A phosphor layer containing an UV-phosphor having a grain size d in the range of 1 μm < d < 20 μm forms a very dense layer that satisfactorily shields the phosphor from the mercury plasma. In addition, this very dense layer causes the recombination of mercury ions and electrons on the surface of the phosphor layer to be reduced.
These and other aspects of the invention will be apparent from and elucidated with reference to the embodiment described hereinafter.

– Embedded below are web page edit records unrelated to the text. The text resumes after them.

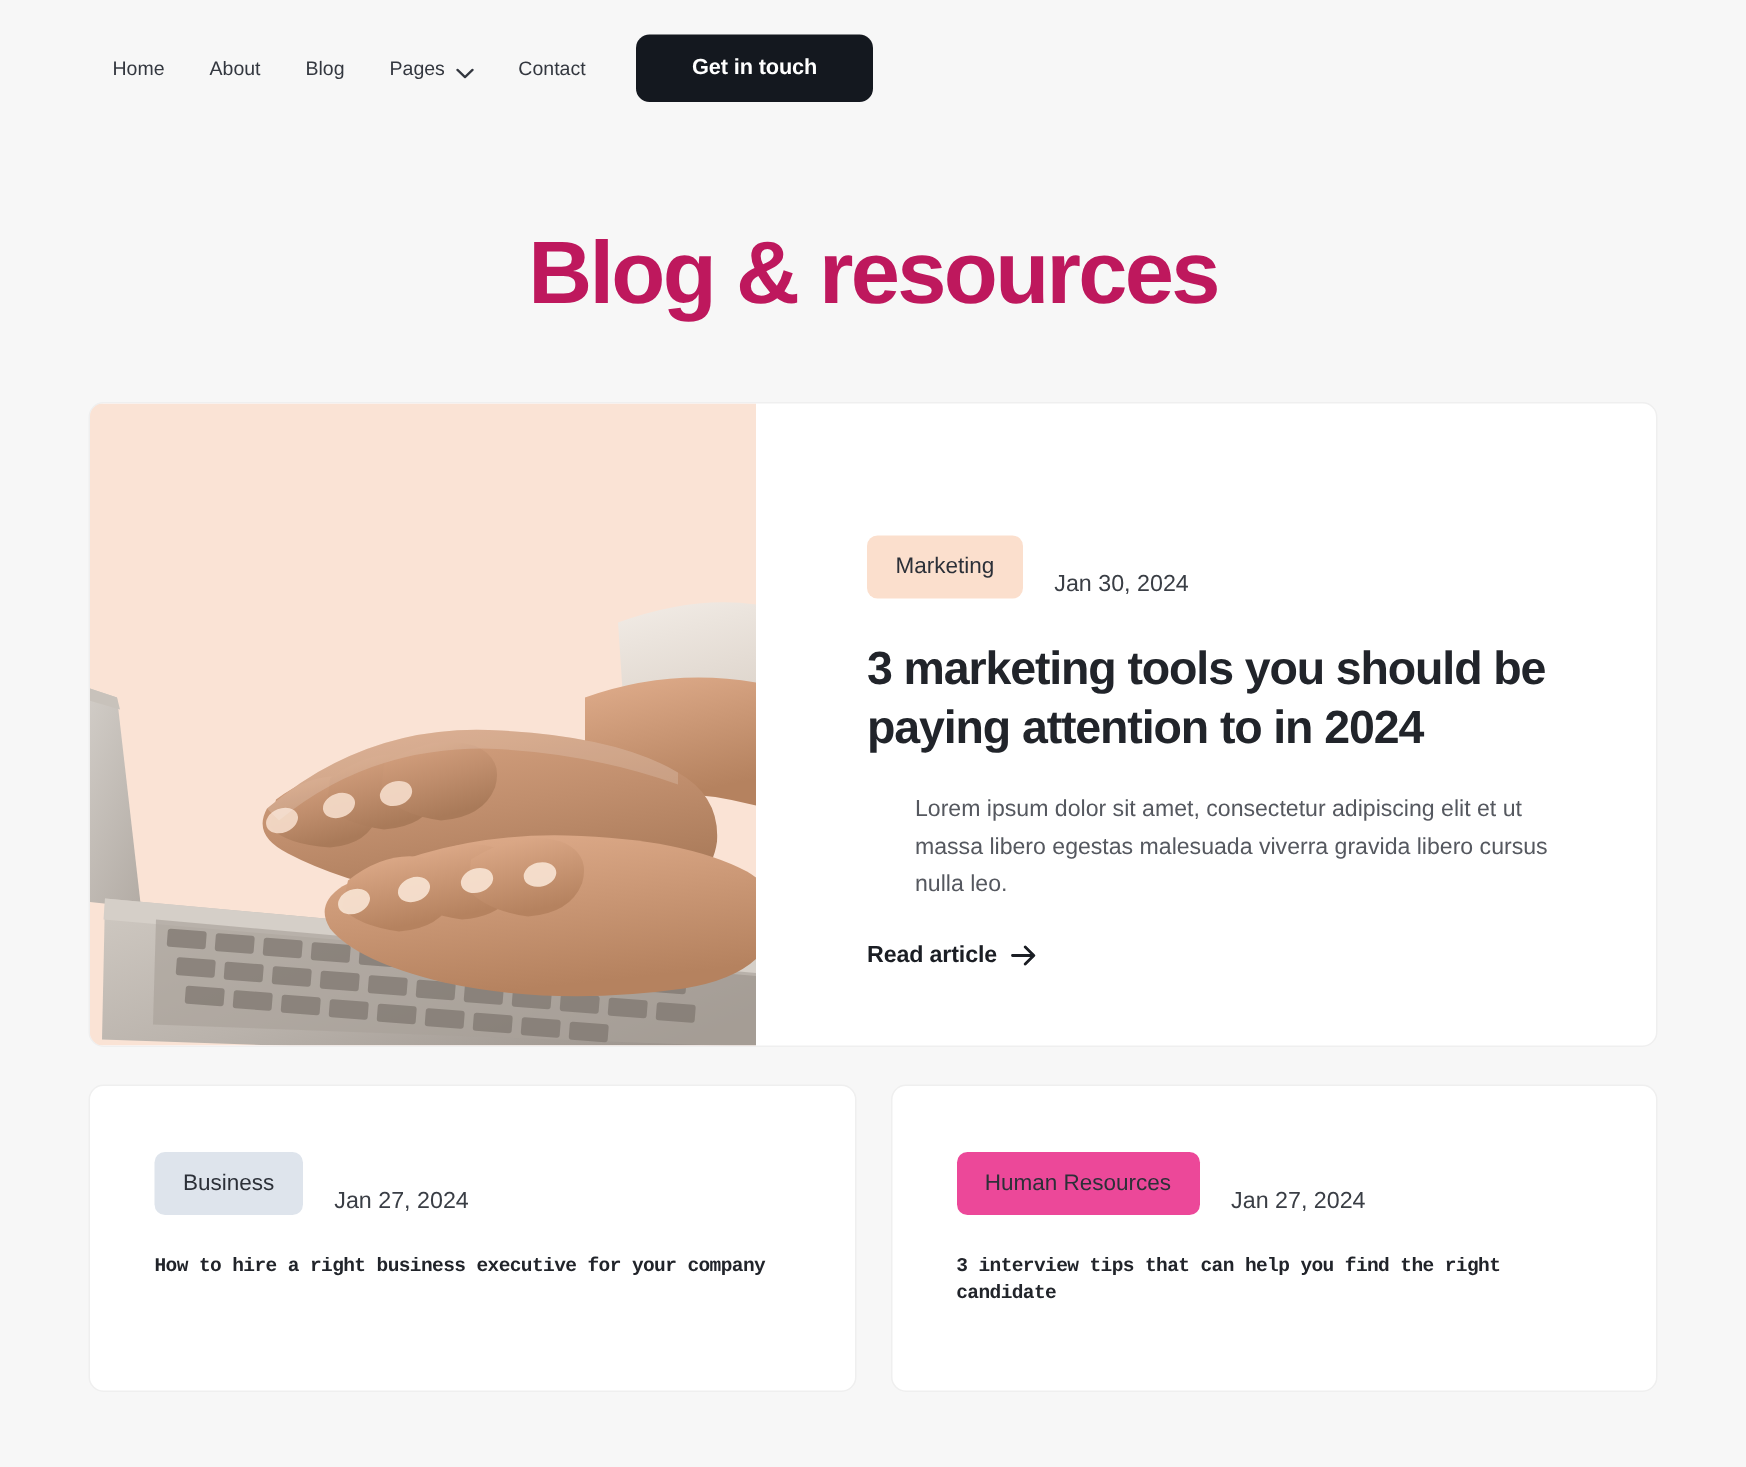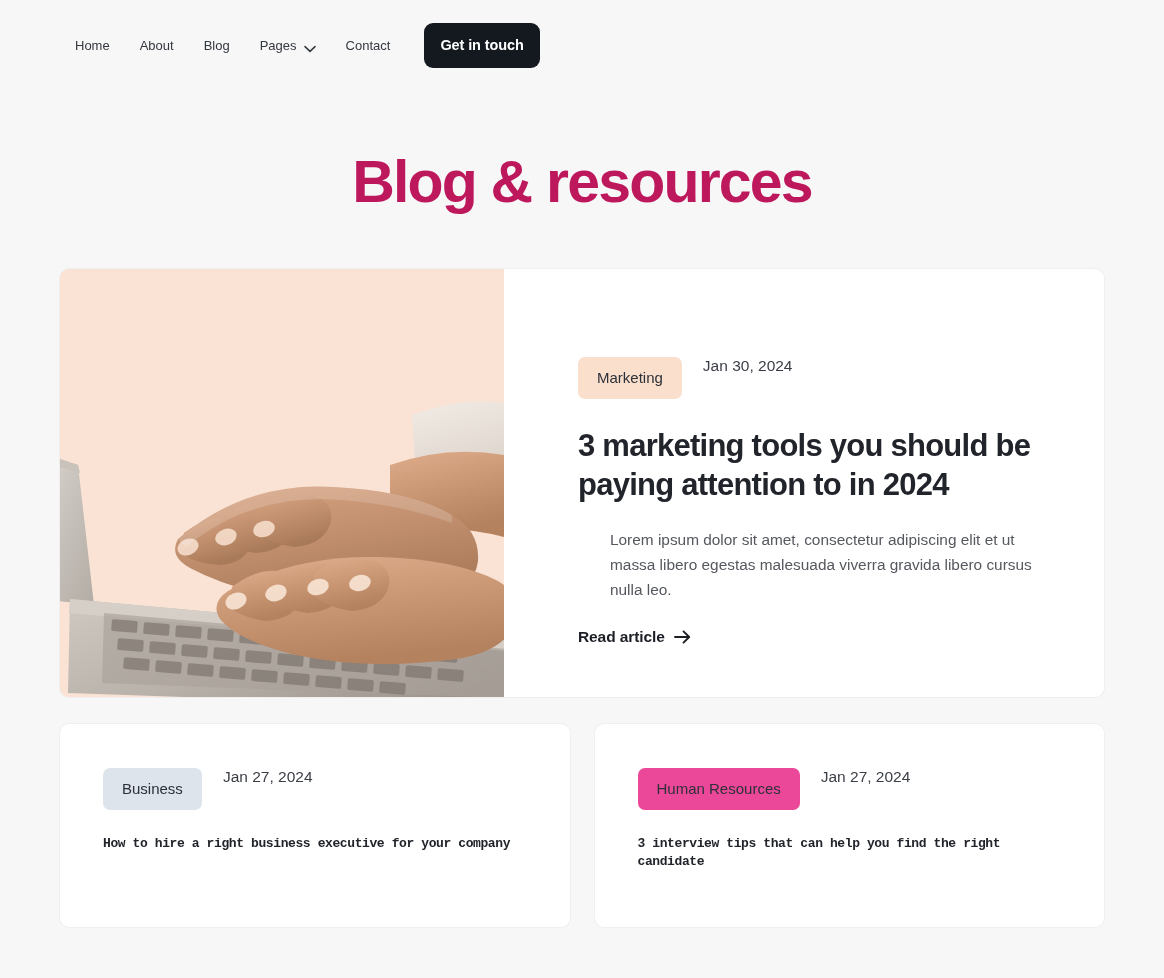--- a/index.html
+++ b/index.html
@@ -67,21 +67,21 @@
     display: inline-block;
   }
   .cta-button {
     margin-left: 19px;
     background: #14181f;
     color: #ffffff;
     font-size: 14.5px;
     font-weight: bold;
     border: none;
     border-radius: 9px;
-    padding: 0 16px;
+    padding: 0 37px;
     height: 45px;
     display: inline-flex;
     align-items: center;
     justify-content: center;
     cursor: pointer;
     letter-spacing: -0.1px;
     font-family: "Liberation Sans", sans-serif;
   }
 
   
@@ -119,21 +119,21 @@
   }
   .featured-media svg { display: block; width: 100%; height: 100%; }
 
   .featured-body {
     flex: 1 1 auto;
     padding: 88px 72px 0 74px;
   }
 
   .meta-row {
     display: flex;
-    align-items: flex-start;
+    align-items: flex-end;
     gap: 21px;
     margin-bottom: 27px;
   }
   .badge {
     display: inline-flex;
     align-items: center;
     justify-content: center;
     height: 42px;
     padding: 0 19px;
     border-radius: 7px;

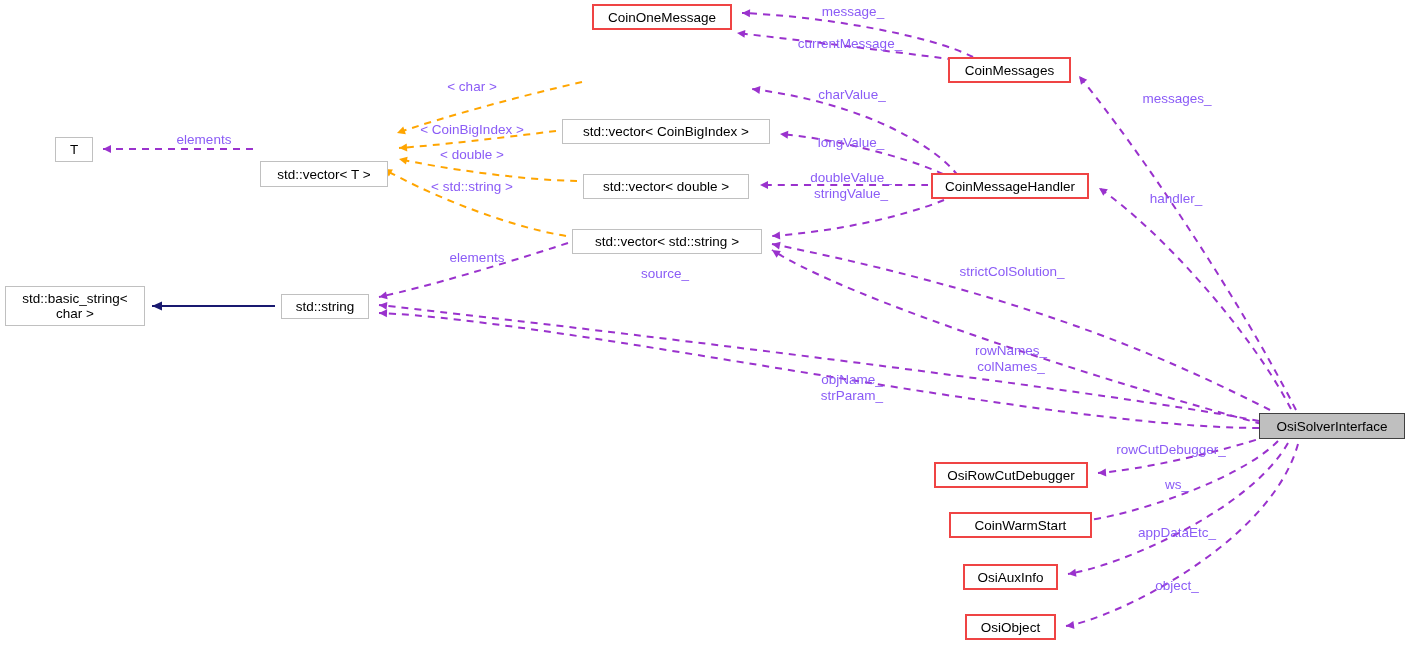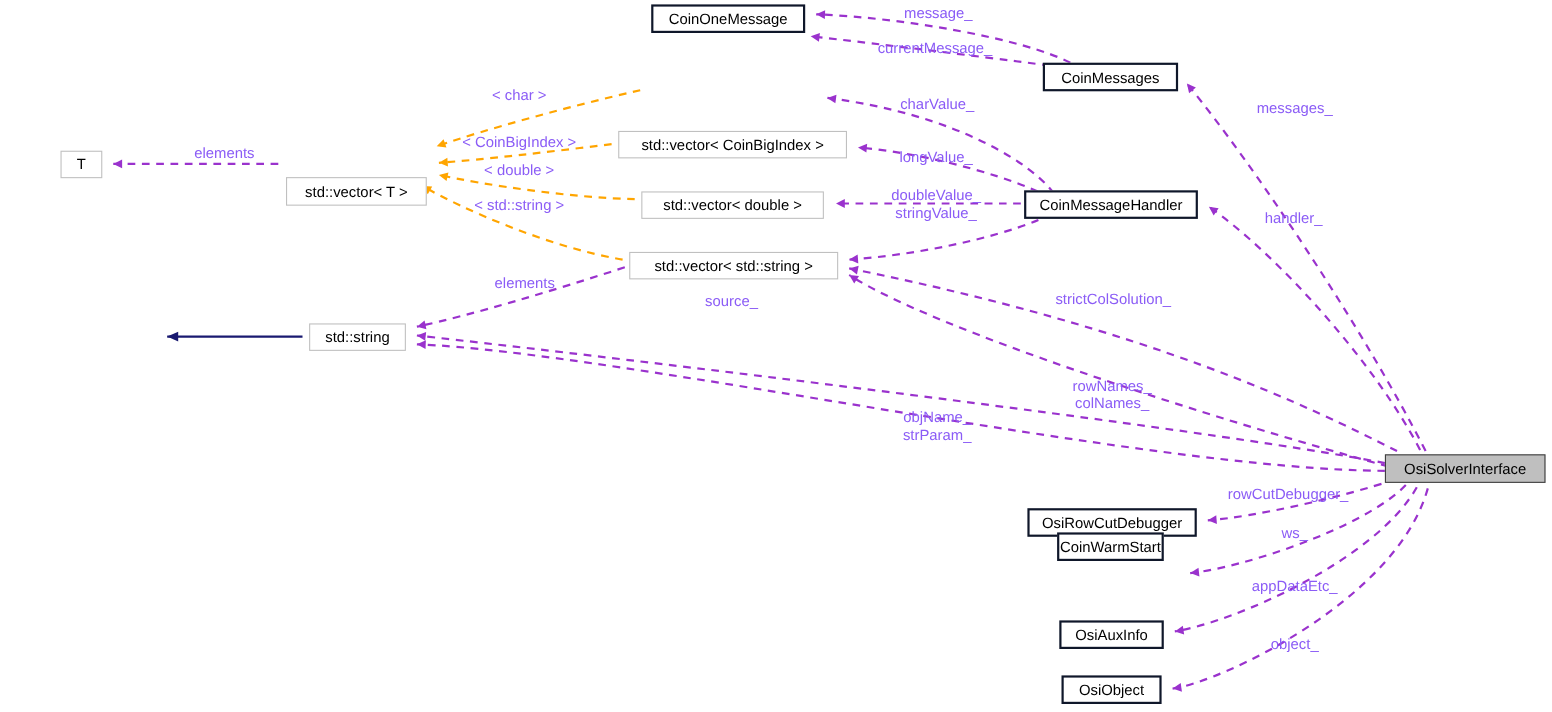--- a/index.html
+++ b/index.html
@@ -35,21 +35,21 @@
     font-size: 13.5px;
     line-height: 15px;
     color: #000000;
     background: #ffffff;
     white-space: pre;
   }
   .node-box.thin {
     border: 1px solid #c0c0c0;
   }
   .node-box.thick {
-    border: 2px solid #0f172a;
+    border: 2px solid #ef4444;
   }
   .node-box.highlight {
     border: 1px solid #404040;
     background: #bfbfbf;
   }
   .edge-label {
     position: absolute;
     font-size: 13.5px;
     line-height: 16px;
     color: #8b5cf6;
@@ -108,27 +108,29 @@
     <g fill="none" stroke="#191970" stroke-width="2" marker-end="url(#arrowNavy)">
       <path d="M275,306 L152,306"></path>
     </g>
   </svg>
 
   <div class="node-box thin" style="left:55px;top:137px;width:38px;height:25px;">T</div>
   <div class="node-box thin" style="left:260px;top:137px;width:128px;height:26px;margin-top:24px;">std::vector&lt; T &gt;</div>
   <div class="node-box thin" style="left:562px;top:119px;width:208px;height:25px;">std::vector&lt; CoinBigIndex &gt;</div>
   <div class="node-box thin" style="left:583px;top:174px;width:166px;height:25px;">std::vector&lt; double &gt;</div>
   <div class="node-box thin" style="left:572px;top:229px;width:190px;height:25px;">std::vector&lt; std::string &gt;</div>
+  <div class="node-box thin" style="left:5px;top:286px;width:140px;height:40px;">std::basic_string&lt;
+char &gt;</div>
   <div class="node-box thin" style="left:281px;top:294px;width:88px;height:25px;">std::string</div>
   <div class="node-box thick" style="left:592px;top:4px;width:140px;height:26px;">CoinOneMessage</div>
   <div class="node-box thick" style="left:948px;top:57px;width:123px;height:26px;">CoinMessages</div>
   <div class="node-box highlight" style="left:1259px;top:413px;width:146px;height:26px;">OsiSolverInterface</div>
   <div class="node-box thick" style="left:931px;top:173px;width:158px;height:26px;">CoinMessageHandler</div>
   <div class="node-box thick" style="left:934px;top:462px;width:154px;height:26px;">OsiRowCutDebugger</div>
-  <div class="node-box thick" style="left:949px;top:484px;width:97px;height:26px;margin-left:12px;">CoinWarmStart</div>
+  <div class="node-box thick" style="left:949px;top:512px;width:143px;height:26px;">CoinWarmStart</div>
   <div class="node-box thick" style="left:963px;top:564px;width:95px;height:26px;">OsiAuxInfo</div>
   <div class="node-box thick" style="left:965px;top:614px;width:91px;height:26px;">OsiObject</div>
 
   <div class="edge-label" style="left:204px;top:132px;">elements</div>
   <div class="edge-label" style="left:472px;top:79px;">&lt; char &gt;</div>
   <div class="edge-label" style="left:472px;top:122px;">&lt; CoinBigIndex &gt;</div>
   <div class="edge-label" style="left:472px;top:147px;">&lt; double &gt;</div>
   <div class="edge-label" style="left:472px;top:179px;">&lt; std::string &gt;</div>
   <div class="edge-label" style="left:853px;top:4px;">message_</div>
   <div class="edge-label" style="left:850px;top:36px;">currentMessage_</div>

DETAILED DESCRIPTION OF THE INVENTION
While the use of the present phosphor is contemplated for general cosmetic, medical and germicidal purposes, such as sterilization at waterworks and sewage-treatment plants, sterilization of various types of gases and liquids as well as photochemical processing for production, processing and treatment of products, such as lacquers, the present invention is described with particular reference to, and finds particular application in, low-pressure discharge lamps for phototherapy purposes, where a spectrum with a higher amount of narrow-band UV-emission is needed.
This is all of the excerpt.